ライヴ。直前までやるのかやらないのか、と気をもんでいた少し前とは違って堂々とした気持ちでいることができた。そうでもしないとおかしくなる、というのもわかったけれども、私の身を守ってくれるのは音楽しかない、という(哀しい)事実がこの軽自動車の後部座席に横たわっている。約2ヶ月ぶりのライヴだったがリハーサルに入ることができなかった。13日に入ったリハーサルスタジオで知り合いのバンドと入れ替えでスタジオに入ったのだけど、彼らがコロナに感染してしまいライヴをキャンセルした、という知らせをその一週間後の録音スタジオで知って「どうしたもんか」となってしまったのだ。とにかく本番のステージにみんなで立つ、ということを目標に設定したらリハーサルに入る、という選択肢を消さざるを得なかった。なので、一人でセットリストを弾き語った音声ファイルをメンバーに共有して、曲間などを確認してもらった。更に他の予定の都合で佐久間さんが当日のリハーサルに参加できない、ということもあり、本来だったら焦ったりもしたんだろうけど、そういう状態でライヴをする、ということが本当に久しぶりだし、昔の馴染みの景色のような気もして、なんだかとても楽しみだったのだ。家主とのツーマンだったっていうのもあると思う。車をWWWXの前に停め、機材をおろす。久しぶりに本田さんに会い、駐車場の札を受け取ろうと思ったら「コロナ禍で維持することができなくなっちゃって……」と寂しそうに駐車場の閉鎖を知らされた。なにもかも変わってしまった。アローパーキングに車を停め、佐久間さん不在でふざけまくったリハーサルが終わり、タワーレコードに向かう。ほしいレコードがあったのだけど、妙に目が滑って早々に出てしまった。ライヴのMCで話したような悲しい顛末があり、WWWXに戻った。ライヴは意外にも快調で、今こうやって勢いだけのライヴがやれたことが本当に意味が大きい気がして、終演後に楽屋に戻る階段を駆け上りながら佐久間さんに「今日、ここ最近でも一番よかった気がしますわ」と言うと仕事を終えて駆けつけ、即ステージだった佐久間さんは「とにかく今は全く客観的にはなれてないよ!」と笑った。

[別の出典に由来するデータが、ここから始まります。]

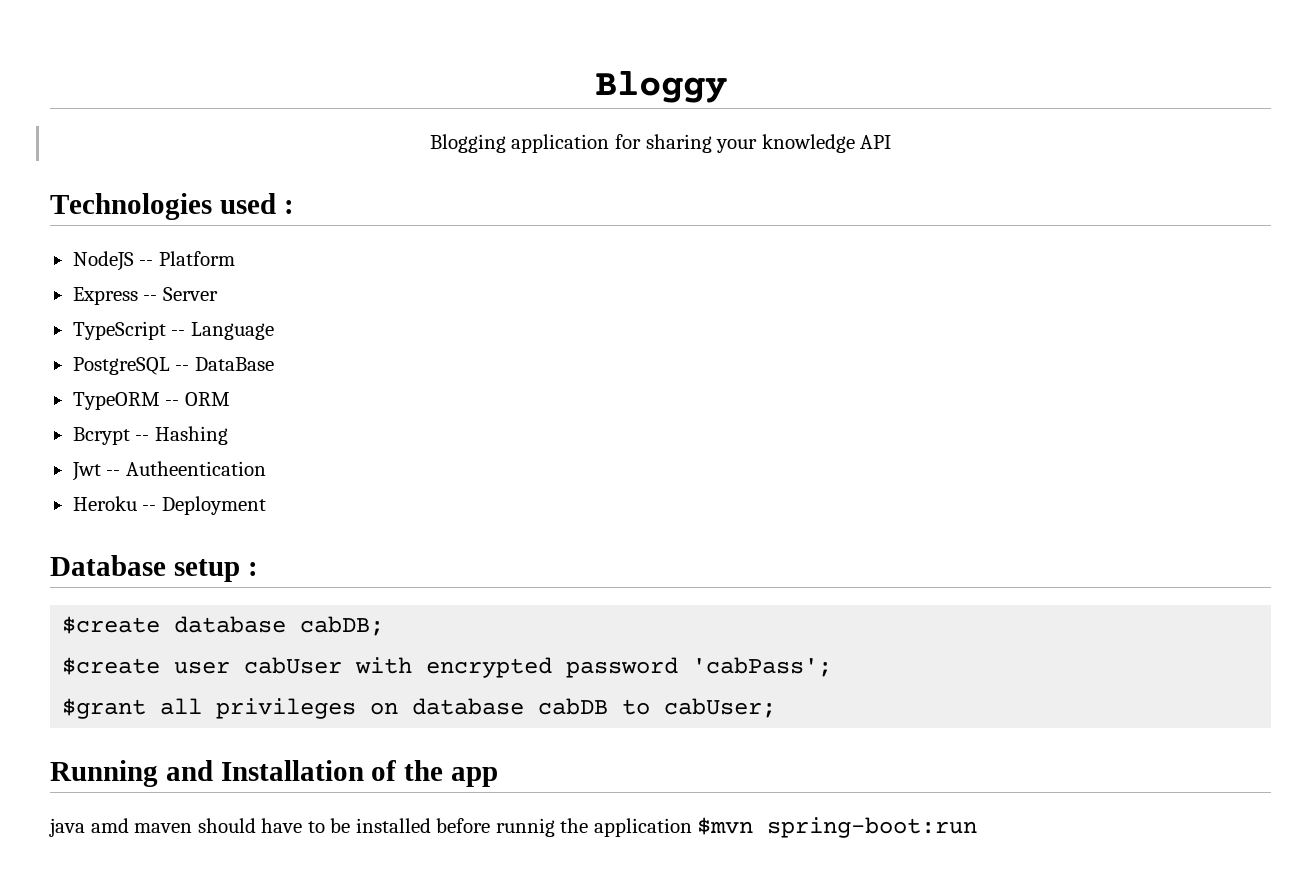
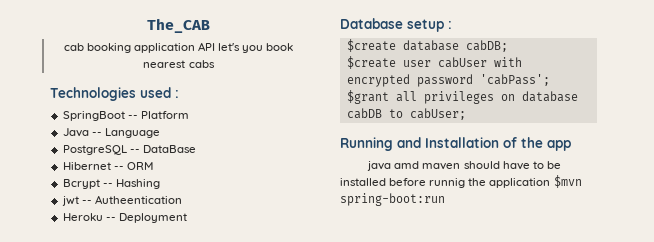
- Bloggy
- Blogging application for sharing your knowledge API
+ The_CAB
+ cab booking application API let's you book nearest cabs
- NodeJS -- Platform
+ SpringBoot -- Platform
- Express -- Server
- TypeScript -- Language
+ Java -- Language
- TypeORM -- ORM
+ Hibernet -- ORM
- Jwt -- Autheentication
+ jwt -- Autheentication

終演後、見に来てくれた松永さんに「ふふふ、明後日収録のナイポレはXX特集です」と言うと「えっ、それは出たい」となりそのまま松永さんの参加が決定。ちょう嬉しい。

ローディーの秋山さんにすべての楽器関連を任せ、溶け出しそうなぐらい楽屋でだらけ、車を取りにWWWXを出る。東急ハンズを過ぎて、笑いながら女性が「あはは、ねえ、もう一本煙草吸っていい?」と言いながら通り過ぎていった。誰かのほんの一瞬がとても輝いたものに見えて声しか聴こえなかったその人に大いなる幸あれ、と駐車場の精算を済ませた。